EXERCISE OBJECTIVE:
Since only the text is wanted, print every entry below exactly and omit the images.

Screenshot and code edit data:
┌──
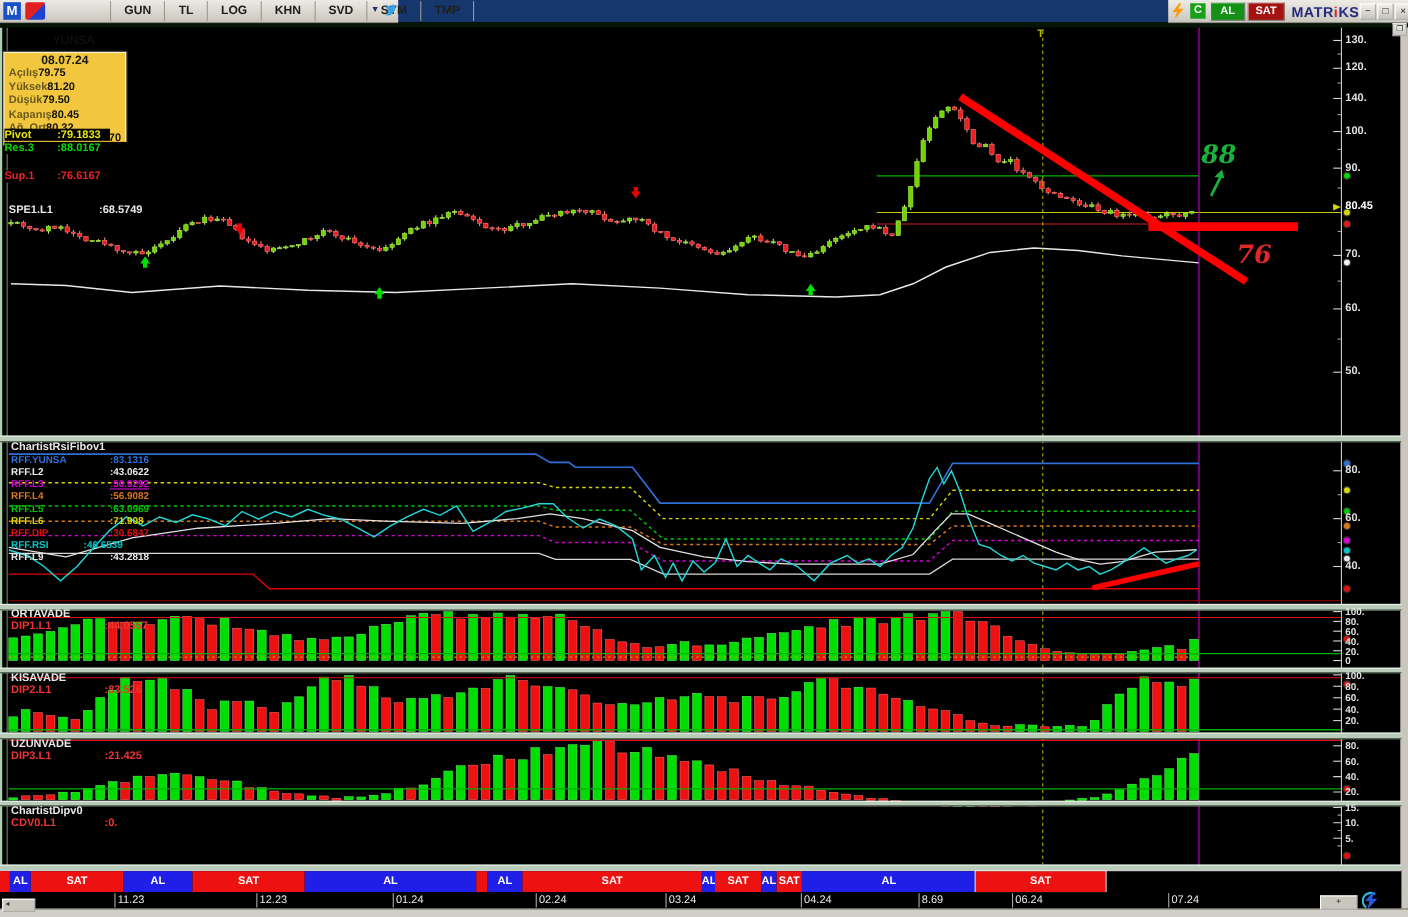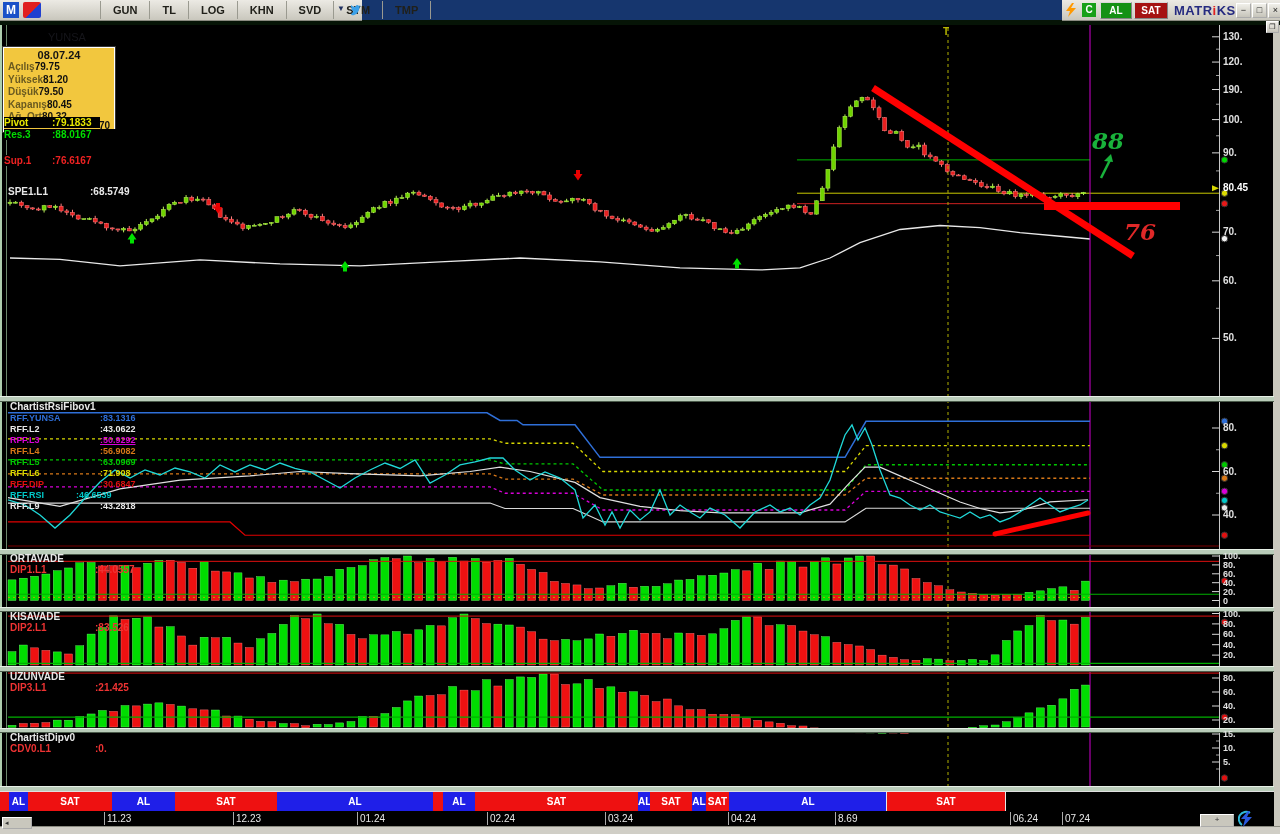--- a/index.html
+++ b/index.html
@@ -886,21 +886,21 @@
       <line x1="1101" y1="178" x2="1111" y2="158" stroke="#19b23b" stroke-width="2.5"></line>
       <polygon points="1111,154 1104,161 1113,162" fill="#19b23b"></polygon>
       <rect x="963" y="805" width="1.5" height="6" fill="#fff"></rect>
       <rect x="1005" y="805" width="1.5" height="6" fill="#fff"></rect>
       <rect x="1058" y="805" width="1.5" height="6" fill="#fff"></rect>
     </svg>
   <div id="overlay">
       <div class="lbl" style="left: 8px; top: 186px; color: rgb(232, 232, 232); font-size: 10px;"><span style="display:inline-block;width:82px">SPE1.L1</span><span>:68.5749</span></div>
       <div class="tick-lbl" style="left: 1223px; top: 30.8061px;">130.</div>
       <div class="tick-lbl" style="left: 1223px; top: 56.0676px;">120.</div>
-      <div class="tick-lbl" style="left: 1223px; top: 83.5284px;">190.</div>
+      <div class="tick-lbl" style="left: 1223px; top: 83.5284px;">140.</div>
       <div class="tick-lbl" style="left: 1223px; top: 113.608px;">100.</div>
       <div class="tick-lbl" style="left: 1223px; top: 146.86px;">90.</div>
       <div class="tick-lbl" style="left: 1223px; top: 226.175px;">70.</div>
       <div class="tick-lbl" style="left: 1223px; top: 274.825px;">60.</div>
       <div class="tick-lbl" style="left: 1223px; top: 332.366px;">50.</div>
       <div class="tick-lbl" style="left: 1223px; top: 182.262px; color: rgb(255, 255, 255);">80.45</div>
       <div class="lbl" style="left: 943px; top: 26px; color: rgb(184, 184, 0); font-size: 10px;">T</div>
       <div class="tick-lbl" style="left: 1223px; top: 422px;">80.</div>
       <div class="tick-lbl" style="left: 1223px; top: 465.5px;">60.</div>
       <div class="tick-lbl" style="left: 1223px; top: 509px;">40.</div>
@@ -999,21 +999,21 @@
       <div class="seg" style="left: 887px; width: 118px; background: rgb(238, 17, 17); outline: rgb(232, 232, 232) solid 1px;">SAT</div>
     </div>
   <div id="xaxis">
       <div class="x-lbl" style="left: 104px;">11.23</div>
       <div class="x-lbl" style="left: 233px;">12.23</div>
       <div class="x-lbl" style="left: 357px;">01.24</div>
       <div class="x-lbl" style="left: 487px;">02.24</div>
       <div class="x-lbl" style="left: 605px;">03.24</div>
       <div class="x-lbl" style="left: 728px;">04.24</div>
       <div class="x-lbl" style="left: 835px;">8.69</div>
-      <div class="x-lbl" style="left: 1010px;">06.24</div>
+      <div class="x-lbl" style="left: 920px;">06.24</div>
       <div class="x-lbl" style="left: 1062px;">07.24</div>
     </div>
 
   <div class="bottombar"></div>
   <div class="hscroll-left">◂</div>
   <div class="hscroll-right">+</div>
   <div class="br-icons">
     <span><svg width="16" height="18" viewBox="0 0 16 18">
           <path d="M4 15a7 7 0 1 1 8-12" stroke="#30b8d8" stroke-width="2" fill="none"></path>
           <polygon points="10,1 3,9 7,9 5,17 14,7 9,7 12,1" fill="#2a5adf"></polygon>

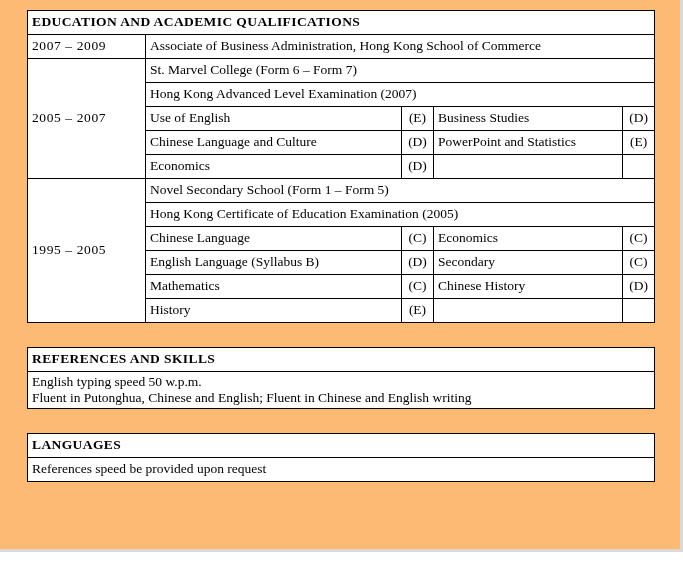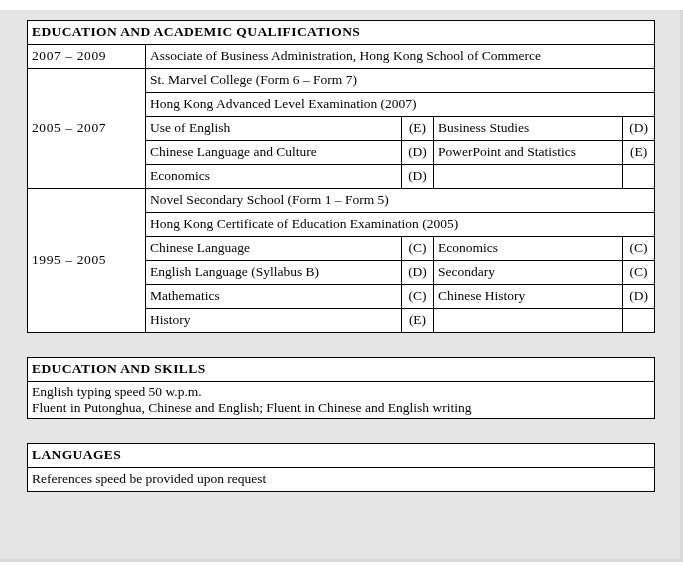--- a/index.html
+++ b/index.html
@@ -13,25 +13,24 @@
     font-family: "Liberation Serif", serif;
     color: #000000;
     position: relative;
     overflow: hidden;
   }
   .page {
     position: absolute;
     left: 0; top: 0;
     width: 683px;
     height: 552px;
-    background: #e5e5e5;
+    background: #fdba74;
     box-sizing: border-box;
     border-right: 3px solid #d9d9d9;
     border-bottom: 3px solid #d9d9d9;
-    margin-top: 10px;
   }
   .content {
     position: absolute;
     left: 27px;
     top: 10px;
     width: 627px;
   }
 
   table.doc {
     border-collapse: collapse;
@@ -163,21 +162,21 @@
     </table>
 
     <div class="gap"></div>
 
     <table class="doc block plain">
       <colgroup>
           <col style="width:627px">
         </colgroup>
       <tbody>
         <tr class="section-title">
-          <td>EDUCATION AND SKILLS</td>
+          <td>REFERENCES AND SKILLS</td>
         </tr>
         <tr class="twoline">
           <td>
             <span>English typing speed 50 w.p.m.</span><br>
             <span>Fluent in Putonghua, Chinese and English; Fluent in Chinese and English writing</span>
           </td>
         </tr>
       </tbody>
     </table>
└──
EXERCISE OUTPUT:
--- a/index.html
+++ b/index.html
@@ -886,21 +886,21 @@
       <line x1="1101" y1="178" x2="1111" y2="158" stroke="#19b23b" stroke-width="2.5"></line>
       <polygon points="1111,154 1104,161 1113,162" fill="#19b23b"></polygon>
       <rect x="963" y="805" width="1.5" height="6" fill="#fff"></rect>
       <rect x="1005" y="805" width="1.5" height="6" fill="#fff"></rect>
       <rect x="1058" y="805" width="1.5" height="6" fill="#fff"></rect>
     </svg>
   <div id="overlay">
       <div class="lbl" style="left: 8px; top: 186px; color: rgb(232, 232, 232); font-size: 10px;"><span style="display:inline-block;width:82px">SPE1.L1</span><span>:68.5749</span></div>
       <div class="tick-lbl" style="left: 1223px; top: 30.8061px;">130.</div>
       <div class="tick-lbl" style="left: 1223px; top: 56.0676px;">120.</div>
-      <div class="tick-lbl" style="left: 1223px; top: 83.5284px;">190.</div>
+      <div class="tick-lbl" style="left: 1223px; top: 83.5284px;">140.</div>
       <div class="tick-lbl" style="left: 1223px; top: 113.608px;">100.</div>
       <div class="tick-lbl" style="left: 1223px; top: 146.86px;">90.</div>
       <div class="tick-lbl" style="left: 1223px; top: 226.175px;">70.</div>
       <div class="tick-lbl" style="left: 1223px; top: 274.825px;">60.</div>
       <div class="tick-lbl" style="left: 1223px; top: 332.366px;">50.</div>
       <div class="tick-lbl" style="left: 1223px; top: 182.262px; color: rgb(255, 255, 255);">80.45</div>
       <div class="lbl" style="left: 943px; top: 26px; color: rgb(184, 184, 0); font-size: 10px;">T</div>
       <div class="tick-lbl" style="left: 1223px; top: 422px;">80.</div>
       <div class="tick-lbl" style="left: 1223px; top: 465.5px;">60.</div>
       <div class="tick-lbl" style="left: 1223px; top: 509px;">40.</div>
@@ -999,21 +999,21 @@
       <div class="seg" style="left: 887px; width: 118px; background: rgb(238, 17, 17); outline: rgb(232, 232, 232) solid 1px;">SAT</div>
     </div>
   <div id="xaxis">
       <div class="x-lbl" style="left: 104px;">11.23</div>
       <div class="x-lbl" style="left: 233px;">12.23</div>
       <div class="x-lbl" style="left: 357px;">01.24</div>
       <div class="x-lbl" style="left: 487px;">02.24</div>
       <div class="x-lbl" style="left: 605px;">03.24</div>
       <div class="x-lbl" style="left: 728px;">04.24</div>
       <div class="x-lbl" style="left: 835px;">8.69</div>
-      <div class="x-lbl" style="left: 1010px;">06.24</div>
+      <div class="x-lbl" style="left: 920px;">06.24</div>
       <div class="x-lbl" style="left: 1062px;">07.24</div>
     </div>
 
   <div class="bottombar"></div>
   <div class="hscroll-left">◂</div>
   <div class="hscroll-right">+</div>
   <div class="br-icons">
     <span><svg width="16" height="18" viewBox="0 0 16 18">
           <path d="M4 15a7 7 0 1 1 8-12" stroke="#30b8d8" stroke-width="2" fill="none"></path>
           <polygon points="10,1 3,9 7,9 5,17 14,7 9,7 12,1" fill="#2a5adf"></polygon>

--- a/index.html
+++ b/index.html
@@ -13,25 +13,24 @@
     font-family: "Liberation Serif", serif;
     color: #000000;
     position: relative;
     overflow: hidden;
   }
   .page {
     position: absolute;
     left: 0; top: 0;
     width: 683px;
     height: 552px;
-    background: #e5e5e5;
+    background: #fdba74;
     box-sizing: border-box;
     border-right: 3px solid #d9d9d9;
     border-bottom: 3px solid #d9d9d9;
-    margin-top: 10px;
   }
   .content {
     position: absolute;
     left: 27px;
     top: 10px;
     width: 627px;
   }
 
   table.doc {
     border-collapse: collapse;
@@ -163,21 +162,21 @@
     </table>
 
     <div class="gap"></div>
 
     <table class="doc block plain">
       <colgroup>
           <col style="width:627px">
         </colgroup>
       <tbody>
         <tr class="section-title">
-          <td>EDUCATION AND SKILLS</td>
+          <td>REFERENCES AND SKILLS</td>
         </tr>
         <tr class="twoline">
           <td>
             <span>English typing speed 50 w.p.m.</span><br>
             <span>Fluent in Putonghua, Chinese and English; Fluent in Chinese and English writing</span>
           </td>
         </tr>
       </tbody>
     </table>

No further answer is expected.